While serving their purpose well over the years, the boathouses lacked the infrastructure to fully support the growing teams—especially compared to newer facilities by competitors. The women’s crew, for instance, had tripled since it became a varsity team in the 1970s, yet the locker rooms were one-third the size of the men’s. In addition, neither building had adequate boat storage or indoor training equipment, with the crews splitting training between the Cayuga Inlet and Teagle Hall Fitness Center.

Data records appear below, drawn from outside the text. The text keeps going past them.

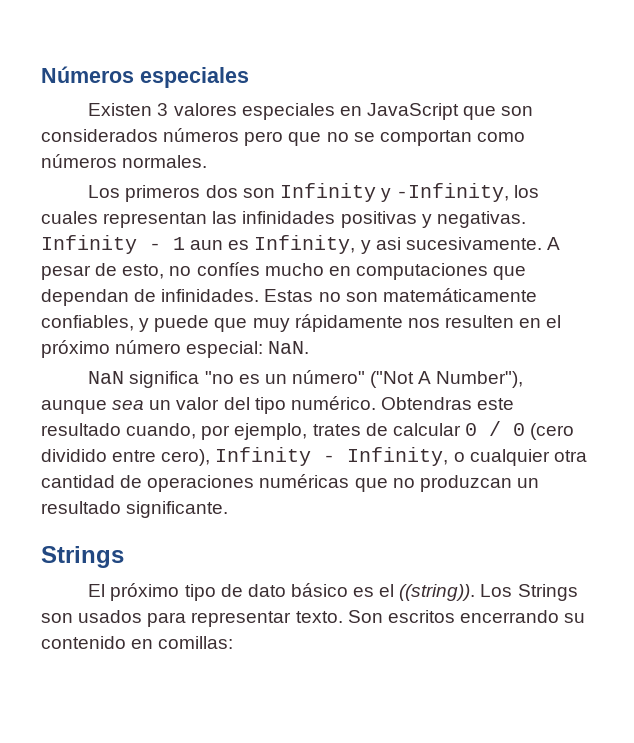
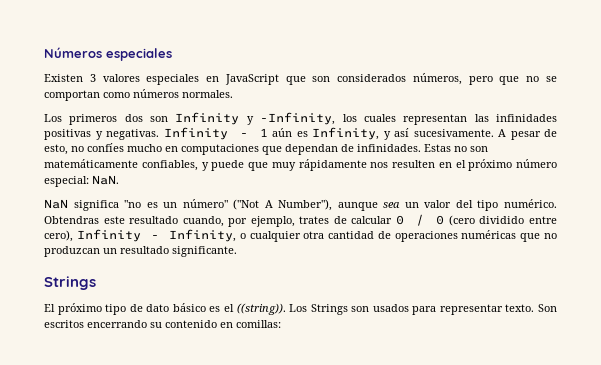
[163,128,240,142] números -> [412,73,462,85] números,
[190,240,224,250] aun -> [272,128,292,137] aún
[375,237,401,250] asi -> [394,128,409,137] así

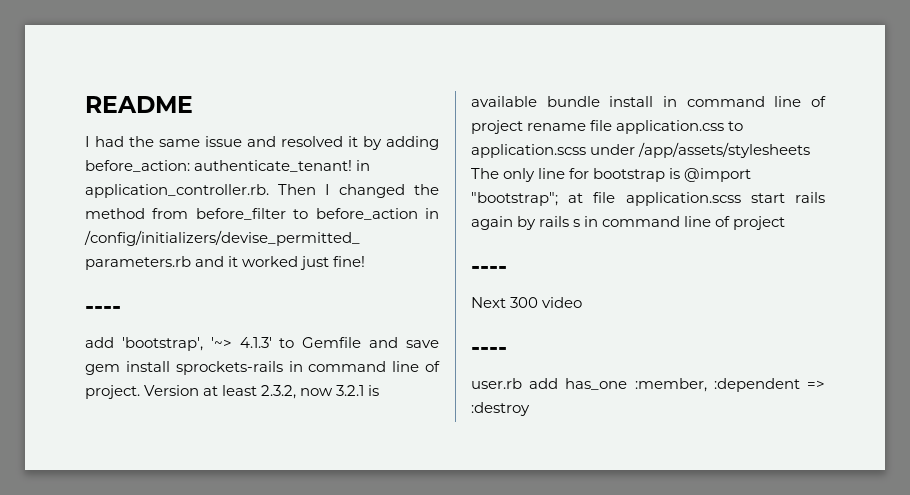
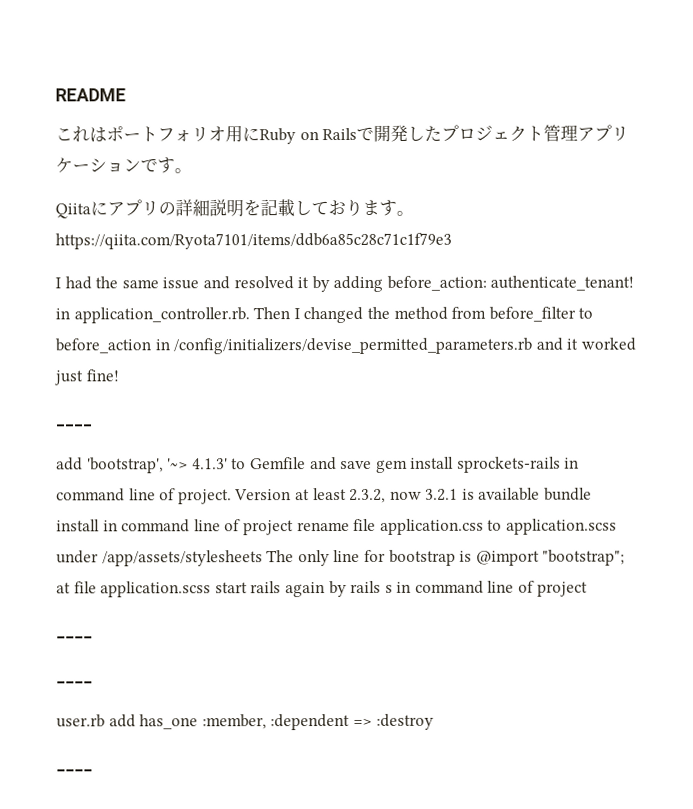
(193, 104) none -> [55,124,630,145] [55,157,192,174] [55,198,414,219] [55,232,452,250] // これはポートフォリオ用にRuby on Railsで開発したプロジェクト管理アプリケーションです。 // Qiitaにアプリの詳細説明を記載しております。https://qiita.com/Ryota7101/items/ddb6a85c28c71c1f79e3
[471,297,583,308] // Next 300 video -> (93, 639) none
(530, 409) none -> [56,768,93,776] // ----

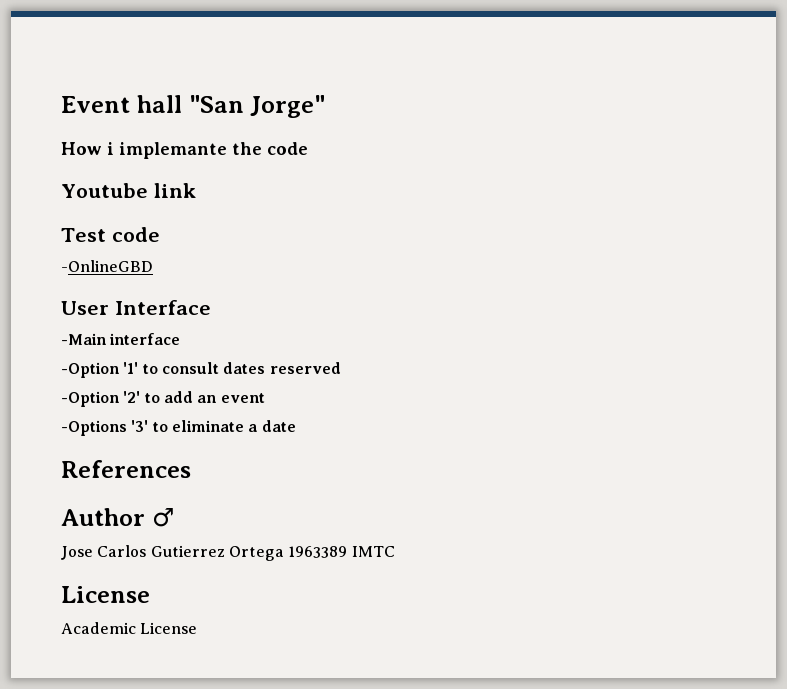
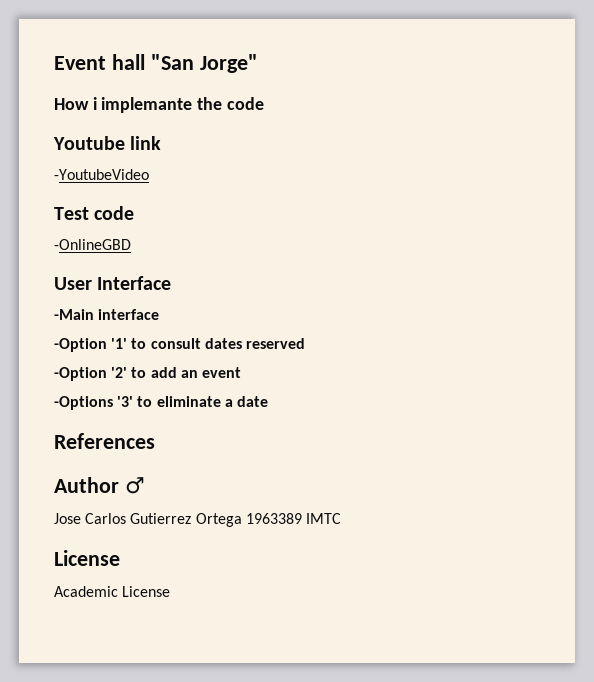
(196, 190) none -> [54,169,149,180] // -YoutubeVideo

Cornell conducted an earlier study that recommended razing the boathouses for a new facility. However, when funding sources weren't adequate for this plan, the college cut back and looked for other options. Working with HGA, Cornell was able to arrive at a solution that fit the needs of the school, the athletic department, and the crews.
The 31,360-square-foot renovation consists of a two-story addition housing separate locker rooms for the three teams, shower rooms, laundry facility, a Tradition Room displaying crew memorabilia, and meeting spaces. It is connected to the Collyer Boathouse via a two-story entrance lobby with a second-floor bridge. An outdoor gathering space connects to the lobby.
Collyer’s second-floor has been converted to a multi-purpose training room with state-of-the-art exercise equipment and weightlifting stations. The first level houses boat storage, waterfront offices for coaches, a water safety room, and repair bay.
Robison Boathouse, meanwhile, was cleared of its outdated locker room and offices and now functions solely as rowing shell and equipment storage. Doors were added to the backside of both original buildings to allow the teams to load shell trailers for event travel from the parking lot. The new door at Collyer even allows the teams to pull a loaded trailer into the boat bay in December to streamline departures for winter training. A new launch storage building completes the set of three structures.
Throughout Collyer and the addition, large windows overlook the water and oversized graphics and bold red accents emphasize Big Red traditions. The locker rooms include off-the-shelf resin lockers customized with integral venting and on-demand heating to allow the staff to dry damp rowing gear overnight and exhaust odors fully within the locker.
Exterior upgrades work within the existing buildings’ style and massing. HGA replaced wooden doors with glass doors to open the interior to views of the water, replaced and reconfigured upper windows, repaired stonework, and added metal standing-seam roofs over the three structures to architecturally unify them and provide durable performance over the long term. The crisp existing color palette of nautical white paint, local bluestone accent panels and Cornell Red trim was restored and extended to the addition.
The site itself presented structural challenges due to the soft load-bearing soil conditions. With marginal soil-bearing capacity and bedrock far below affordable levels to reach with piers, HGA's team designed a system that pre-loaded the site to force settlement before pouring a three-foot-thick concrete-slab mat foundation for the addition. New structural framing for the addition cantilevers toward Collyer without actually bearing on the existing structure.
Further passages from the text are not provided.